## Getting Started with Mayavoz

#### Contents:
- [How to do inference using pretrained model](#inference)
- [How to train your custom model](#basictrain)

### Install Mayavoz

In [None]:
! pip install -q mayavoz 

<div id="inference"></div>

###  Pretrained Model

To start using pretrained model,select any of the available recipes from [here](). 
For this exercice I am selecting [mayavoz/waveunet]()

- Mayavoz supports multiple input and output format. Input for inference can be in any of the below format
    - audio file path
    - numpy audio data
    - torch tensor audio data
    
It auto-detects the input format and does inference for you.
    
At the moment mayavoz only accepts single audio input

**Load model**

In [3]:

from mayavoz.models import Mayamodel
model = Mayamodel.from_pretrained("shahules786/mayavoz-dccrn-valentini-28spk")


**Inference using file path**

In [7]:
audio = model.enhance("my_voice.wav")
audio.shape

torch.Size([1, 1, 36414])

**Inference using numpy ndarray**


In [8]:
import torch
from librosa import load
my_voice,sr = load("my_voice.wav",sr=16000)
my_voice.shape

(36414,)

In [9]:
audio = model.enhance(my_voice,sampling_rate=sr)
audio.shape

(1, 1, 36414)

**Inference using torch tensor**


In [10]:
my_voice = torch.from_numpy(my_voice)
audio = model.enhance(my_voice,sampling_rate=sr)
audio.shape

torch.Size([1, 1, 36414])

- if you want to save the output, just pass `save_output=True`

In [11]:
audio = model.enhance("my_voice.wav",save_output=True)

In [12]:
from IPython.display import Audio
SAMPLING_RATE = 16000
Audio("cleaned_my_voice.wav",rate=SAMPLING_RATE)

<div id="basictrain"></div>


## Training your own custom Model

There are two ways of doing this

* [Using mayavoz framework ](#code)
* [Using mayavoz command line tool ](#cli)




<div id="code"></div>

**Using Mayavoz framwork** [Basic]
- Prepapare dataloader
- import preferred model
- Train

Files is dataclass that helps your to organise your train/test file paths

In [8]:
from mayavoz.utils import Files

name = "valentini"
root_dir = "/Users/shahules/Myprojects/enhancer/datasets/vctk"
files = Files(train_clean="clean_testset_wav",
         train_noisy="clean_testset_wav",
        test_clean="noisy_testset_wav",
         test_noisy="noisy_testset_wav")
duration = 4.0 
stride = None
sampling_rate = 16000

Now there are two types of `matching_function`
- `one_to_one` : In this one clean file will only have one corresponding noisy file.
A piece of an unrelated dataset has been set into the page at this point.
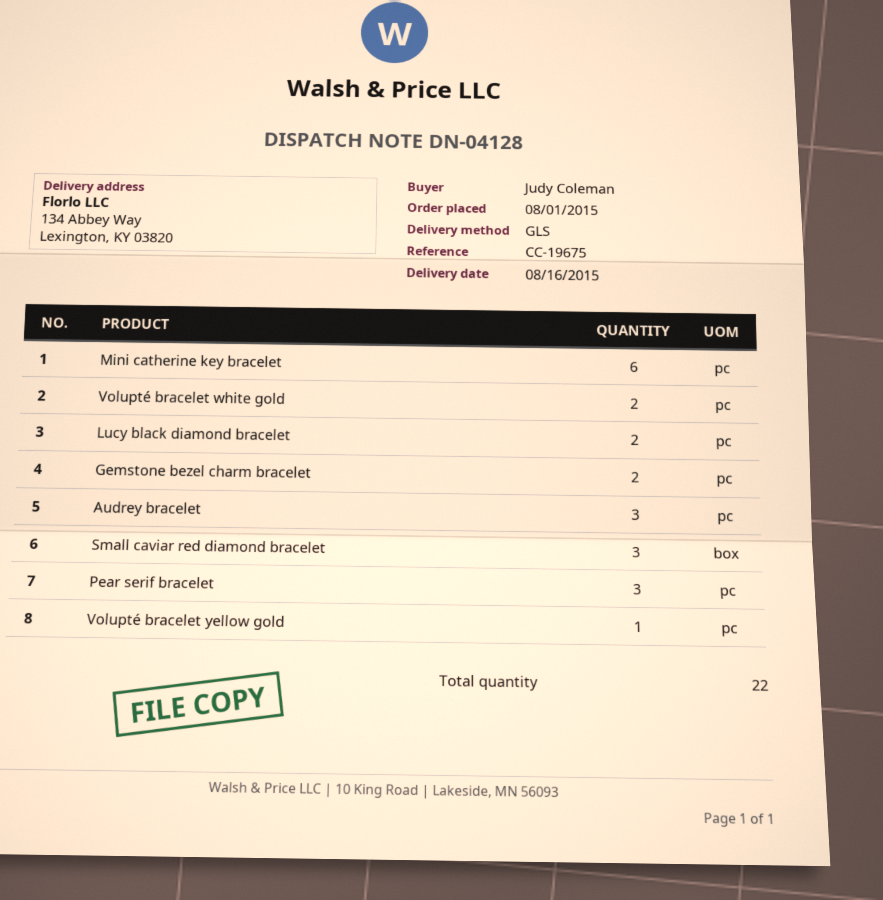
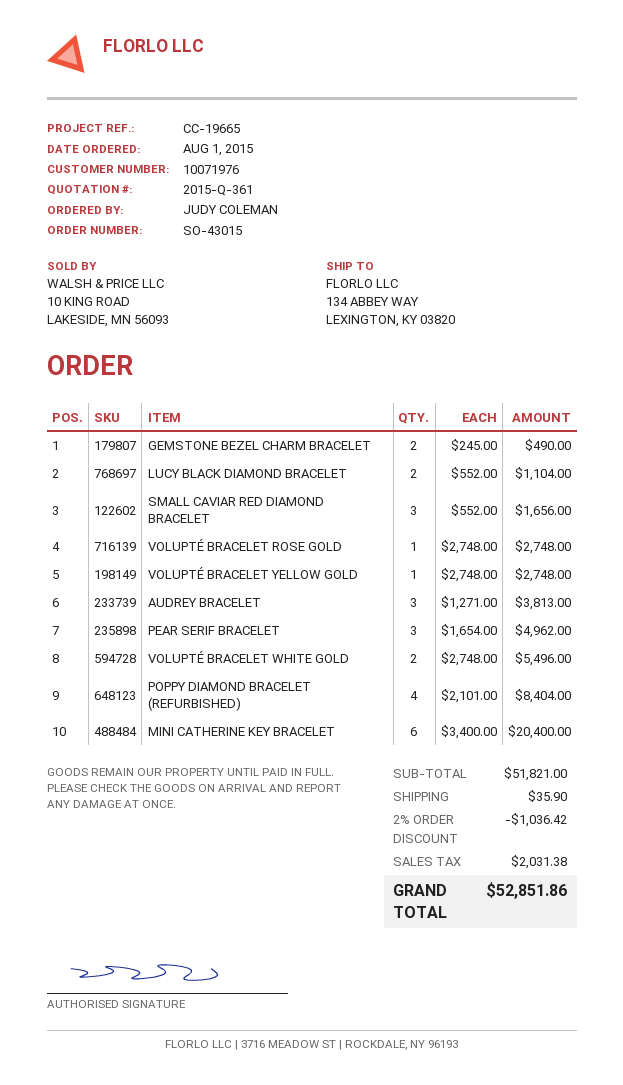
reference: CC-19675 -> CC-19665
VOLUPTÉ BRACELET ROSE GOLD: none -> 1
POPPY DIAMOND BRACELET (REFURBISHED): none -> 4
For example Valentini datasets
- `one_to_many` : In this one clean file will only have one corresponding noisy file. For example MS-SNSD dataset.

In [9]:
mapping_function = "one_to_one"


In [10]:
from mayavoz.data import MayaDataset
dataset = MayaDataset(
            name=name,
            root_dir=root_dir,
            files=files,
            duration=duration,
            stride=stride,
            sampling_rate=sampling_rate,
            min_valid_minutes = 5.0,
        )


In [11]:
from mayavoz.models import Demucs
model = Demucs(dataset=dataset, loss="mae")


In [12]:
import pytorch_lightning as pl

In [13]:
trainer = pl.Trainer(max_epochs=1)
trainer.fit(model)

GPU available: False, used: False
TPU available: False, using: 0 TPU cores
IPU available: False, using: 0 IPUs
HPU available: False, using: 0 HPUs


Selected fp257 for valid



  | Name    | Type        | Params
----------------------------------------
0 | _loss   | LossWrapper | 0     
1 | encoder | ModuleList  | 4.7 M 
2 | decoder | ModuleList  | 4.7 M 
3 | de_lstm | DemucsLSTM  | 24.8 M
----------------------------------------
34.2 M    Trainable params
0         Non-trainable params
34.2 M    Total params
136.866   Total estimated model params size (MB)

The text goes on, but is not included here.